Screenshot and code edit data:
_ _ _
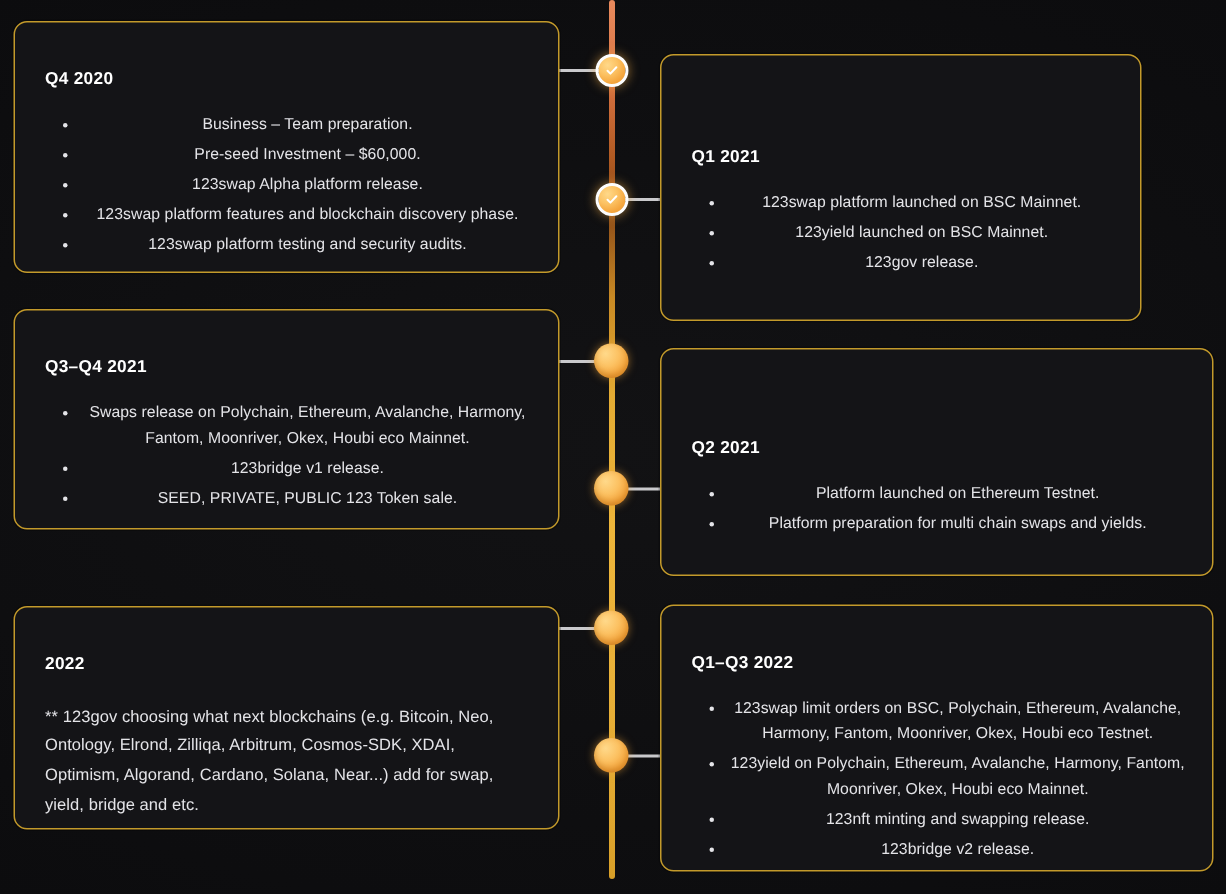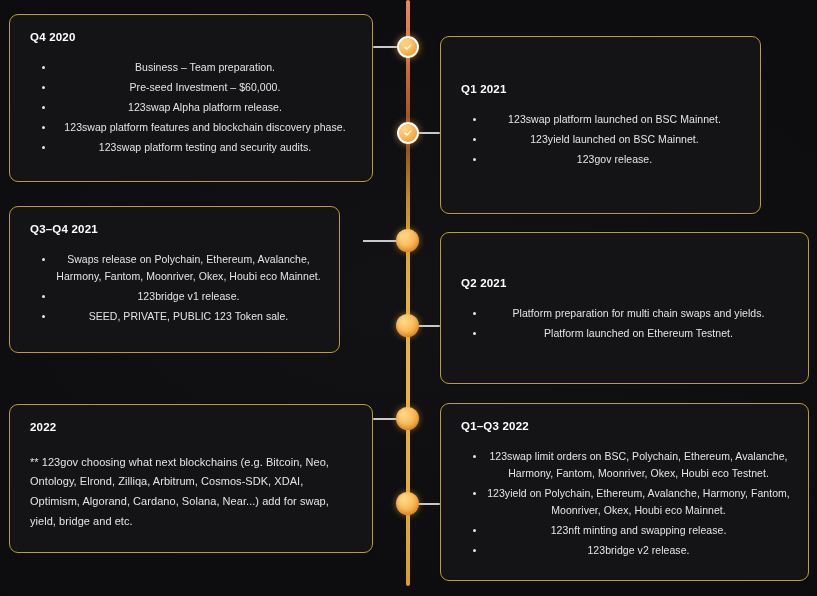"Q4 2020" .card { padding: 16px 18px 16px 20px -> 32px 18px 16px 20px }
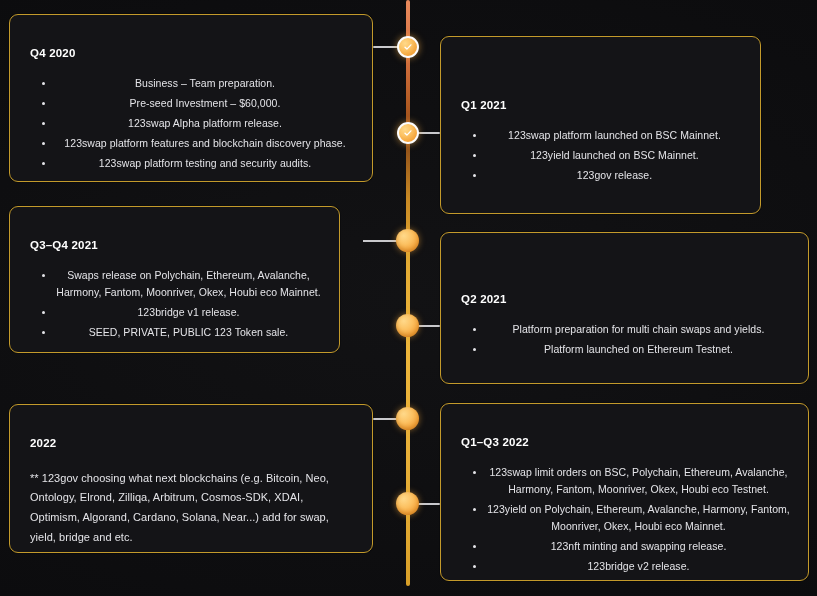"Q3–Q4 2021" #card-q3q4-2021 { width: 331px -> 364px }
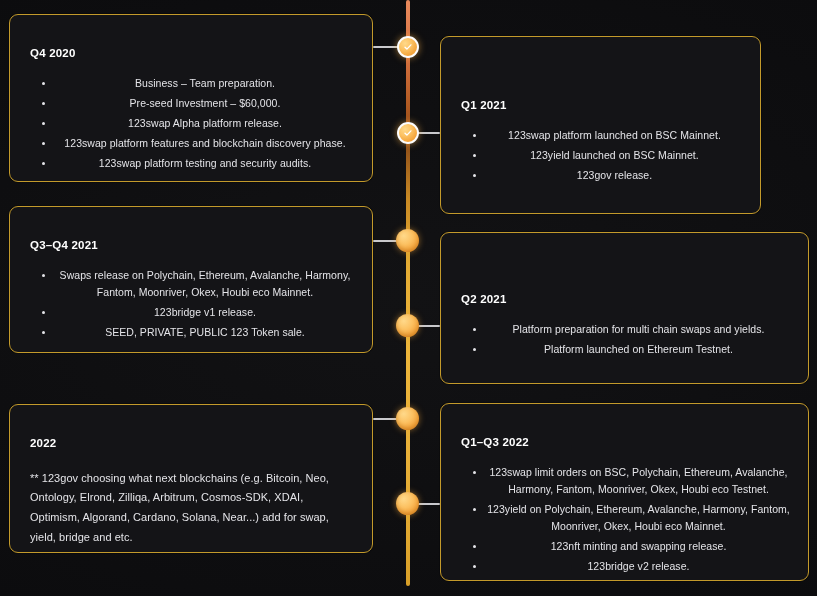"Platform preparation for multi chain" li { order: before "Platform launched on Ethereum Testnet." -> after "Platform launched on Ethereum Testnet." }
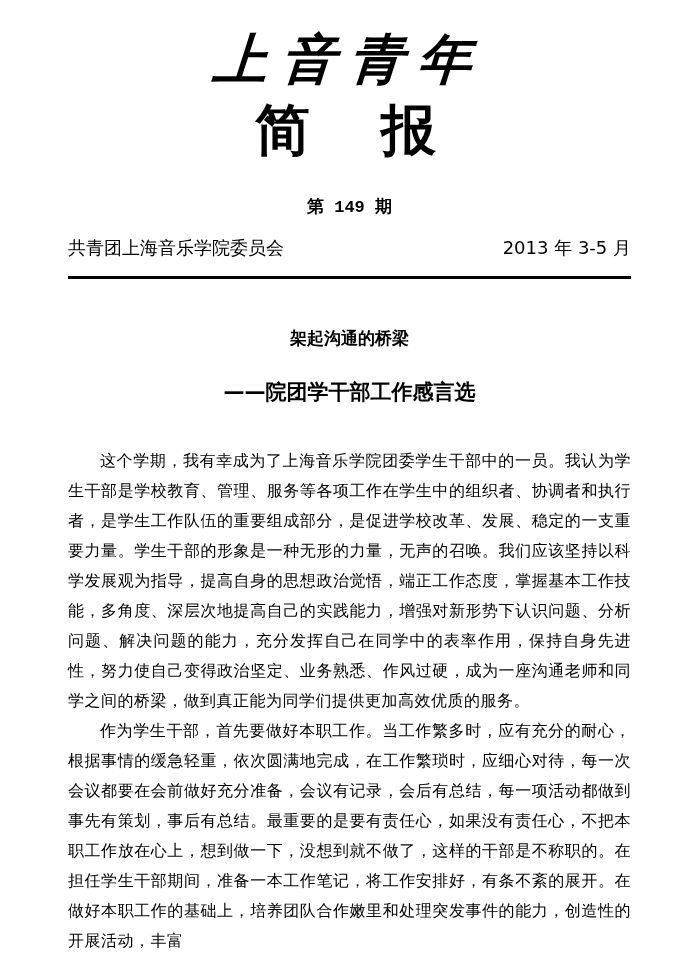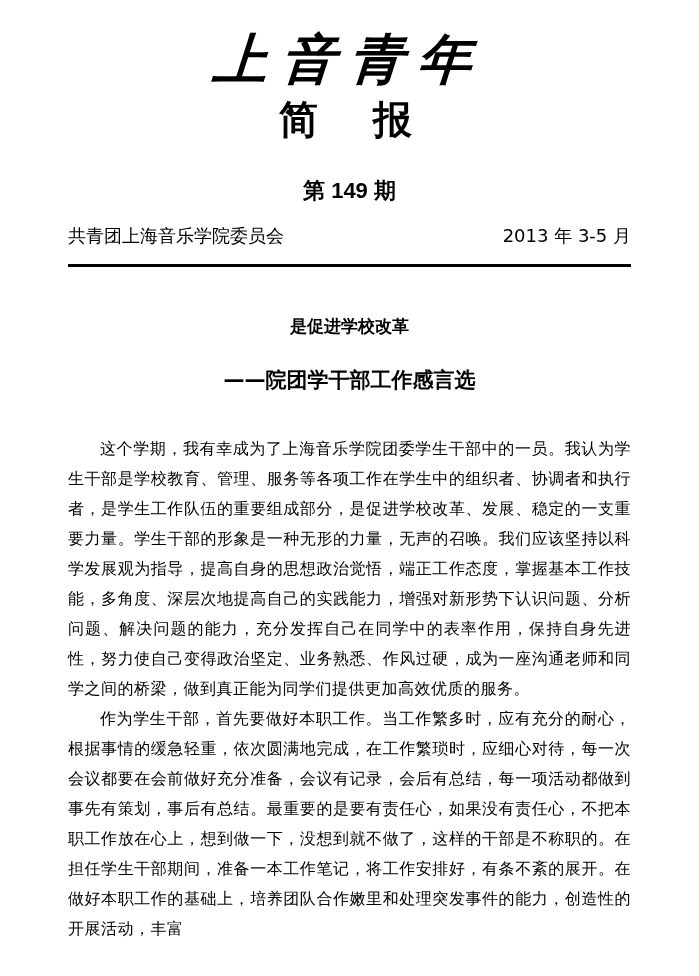"简 报" .bulletin-title { font-size: 39px -> 55px }
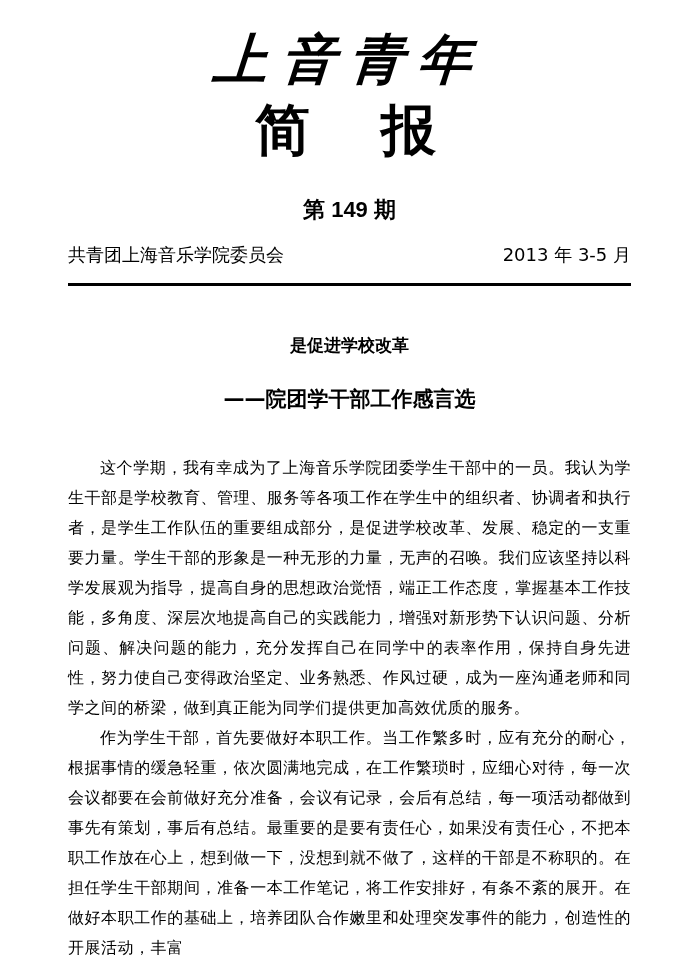"第 149 期" .issue-number { font-family: Liberation Sans, sans-serif -> Liberation Mono, monospace; font-size: 22px -> 17px }
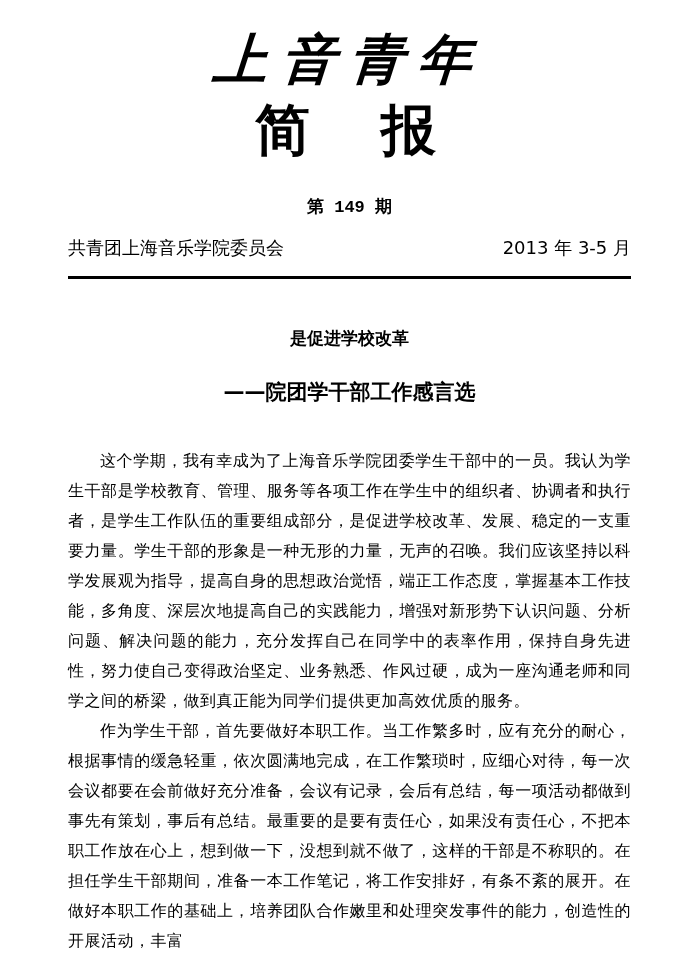"是促进学校改革" div.article-title { text: 是促进学校改革 -> 架起沟通的桥梁 }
_ _ _
EXERCISE BRIEF:
Each entry needs to be returned verbatim, with its pictures left out.

WRITTEN ANSWER:
"Q4 2020" .card { padding: 16px 18px 16px 20px -> 32px 18px 16px 20px }
"Q3–Q4 2021" #card-q3q4-2021 { width: 331px -> 364px }
"Platform preparation for multi chain" li { order: before "Platform launched on Ethereum Testnet." -> after "Platform launched on Ethereum Testnet." }
"简 报" .bulletin-title { font-size: 39px -> 55px }
"第 149 期" .issue-number { font-family: Liberation Sans, sans-serif -> Liberation Mono, monospace; font-size: 22px -> 17px }
"是促进学校改革" div.article-title { text: 是促进学校改革 -> 架起沟通的桥梁 }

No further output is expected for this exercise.